__Problem to solve__.
If a line in the entries below includes "span", show that line.

-------- Records for the exercise

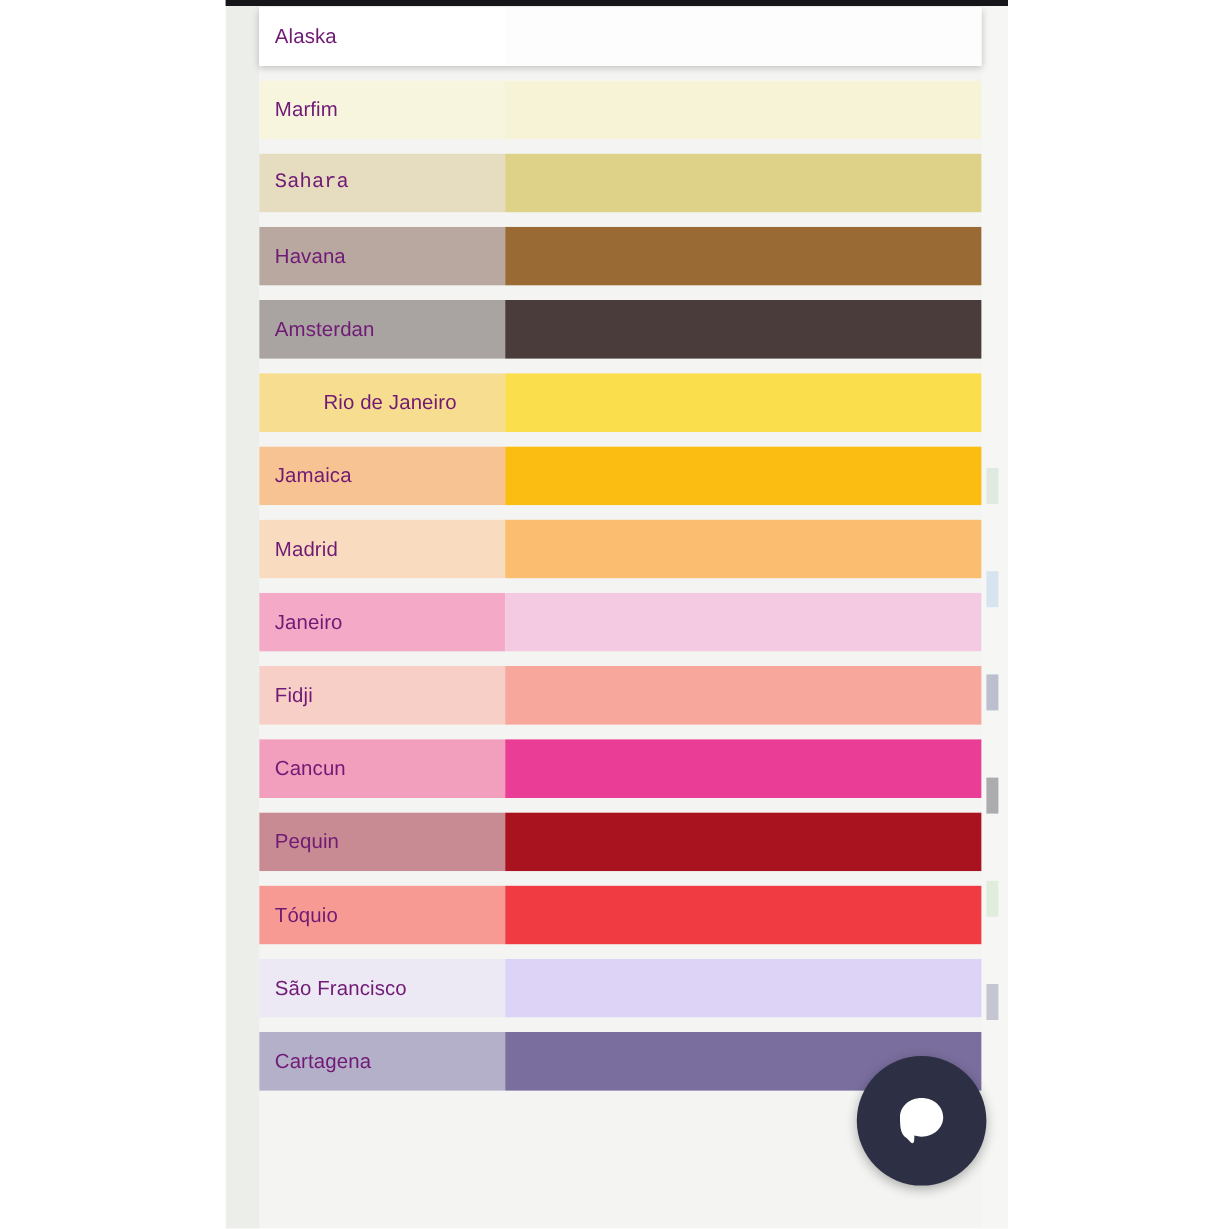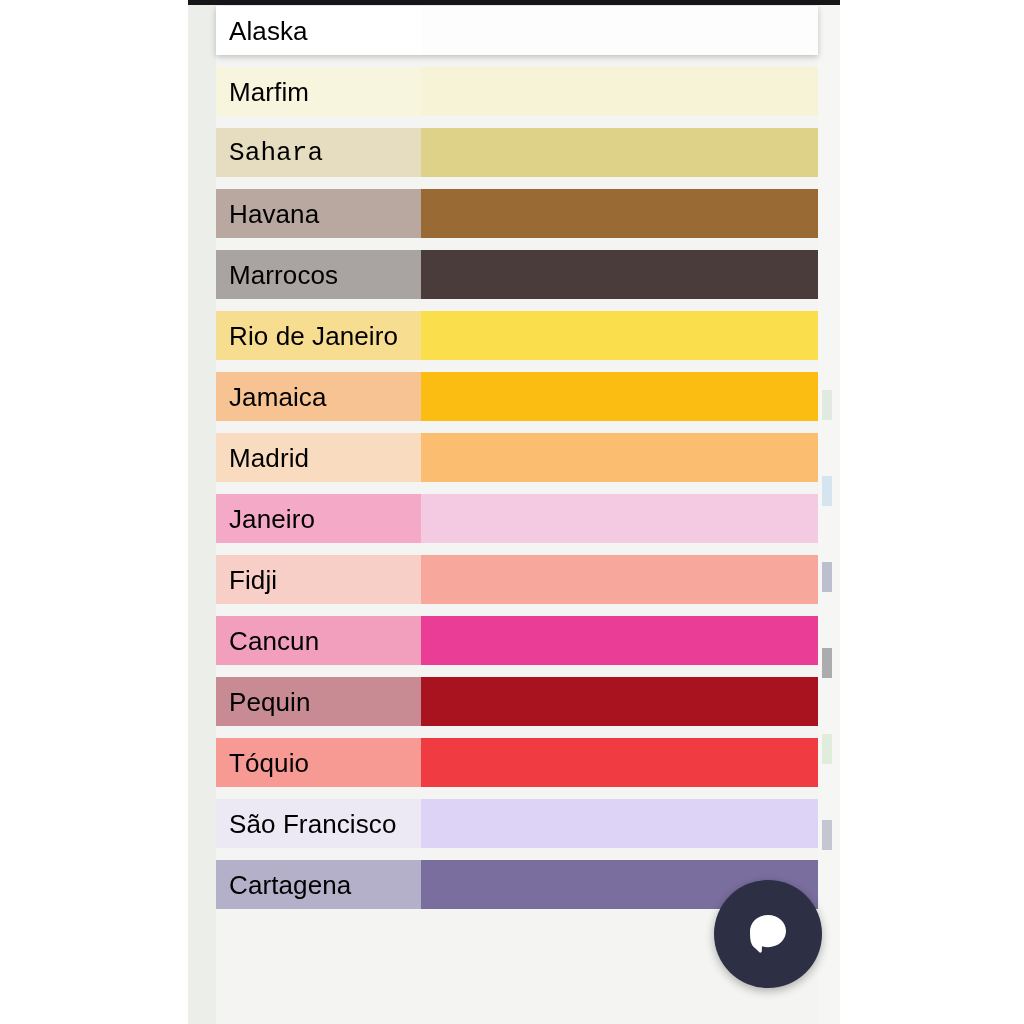--- a/index.html
+++ b/index.html
@@ -107,23 +107,23 @@
   }
 
   .swatch-label {
     flex: 0 0 205px;
     display: flex;
     align-items: center;
     padding-left: 13px;
   }
 
   .swatch-label span {
-    font-size: 26px;
+    font-size: 17px;
     line-height: 1;
-    color: #000000;
+    color: #701a75;
     letter-spacing: .1px;
     white-space: nowrap;
   }
 
   .swatch-color {
     flex: 1 1 auto;
   }
 
   
   #chat-launcher {
@@ -185,26 +185,26 @@
           <div class="swatch-color" style="background: rgb(221, 210, 135);"></div>
         </div>
         <div class="swatch-row">
           <div class="swatch-label" style="background: rgb(185, 168, 159);">
             <span>Havana</span>
           </div>
           <div class="swatch-color" style="background: rgb(154, 106, 53);"></div>
         </div>
         <div class="swatch-row">
           <div class="swatch-label" style="background: rgb(169, 163, 162);">
-            <span>Marrocos</span>
+            <span>Amsterdan</span>
           </div>
           <div class="swatch-color" style="background: rgb(74, 60, 58);"></div>
         </div>
         <div class="swatch-row">
-          <div class="swatch-label" style="background: rgb(247, 221, 144);">
+          <div class="swatch-label" style="background: rgb(247, 221, 144); justify-content: center;">
             <span>Rio de Janeiro</span>
           </div>
           <div class="swatch-color" style="background: rgb(250, 222, 76);"></div>
         </div>
         <div class="swatch-row">
           <div class="swatch-label" style="background: rgb(248, 195, 146);">
             <span>Jamaica</span>
           </div>
           <div class="swatch-color" style="background: rgb(251, 189, 18);"></div>
         </div>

----------------

__Written answer__.
   .swatch-label span {
             <span>Havana</span>
-            <span>Marrocos</span>
+            <span>Amsterdan</span>
             <span>Rio de Janeiro</span>
             <span>Jamaica</span>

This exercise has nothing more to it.